Activity: Go to the line that contains "[87,582,815,616] Sarkor Telecom" and extract it along with every line after it, exactly, through the end of the data below.

Data records:
◆ ◆ ◆ ◆ ◆ ◆ ◆

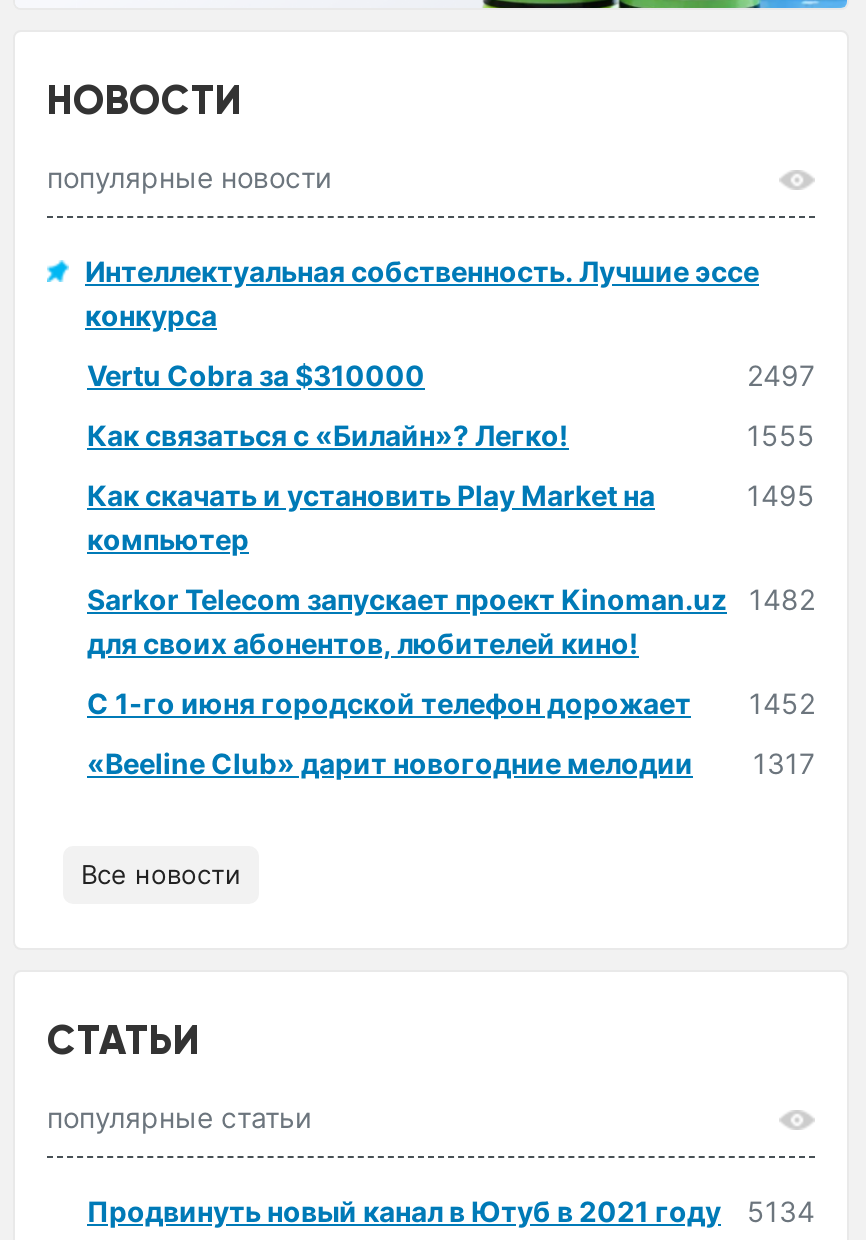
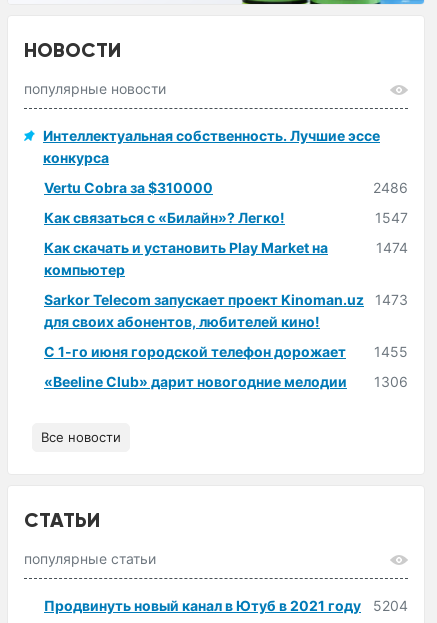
[747,358,815,392] 2497 -> [373,179,408,196] 2486
[747,418,815,452] 1555 -> [375,209,408,226] 1547
[747,478,815,512] 1495 -> [376,239,408,256] 1474
[87,582,815,616] Sarkor Telecom запускает проект Kinoman.uz 1482 -> [44,291,408,308] Sarkor Telecom запускает проект Kinoman.uz 1473
[87,686,815,720] С 1-го июня городской телефон дорожает 1452 -> [44,343,408,360] С 1-го июня городской телефон дорожает 1455
[87,746,815,780] «Beeline Club» дарит новогодние мелодии 1317 -> [44,373,408,390] «Beeline Club» дарит новогодние мелодии 1306
[87,1194,815,1228] Продвинуть новый канал в Ютуб в 2021 году 5134 -> [44,597,408,614] Продвинуть новый канал в Ютуб в 2021 году 5204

◆ ◆ ◆ ◆ ◆ ◆ ◆

Solution to the problem:
[87,582,815,616] Sarkor Telecom запускает проект Kinoman.uz 1482 -> [44,291,408,308] Sarkor Telecom запускает проект Kinoman.uz 1473
[87,686,815,720] С 1-го июня городской телефон дорожает 1452 -> [44,343,408,360] С 1-го июня городской телефон дорожает 1455
[87,746,815,780] «Beeline Club» дарит новогодние мелодии 1317 -> [44,373,408,390] «Beeline Club» дарит новогодние мелодии 1306
[87,1194,815,1228] Продвинуть новый канал в Ютуб в 2021 году 5134 -> [44,597,408,614] Продвинуть новый канал в Ютуб в 2021 году 5204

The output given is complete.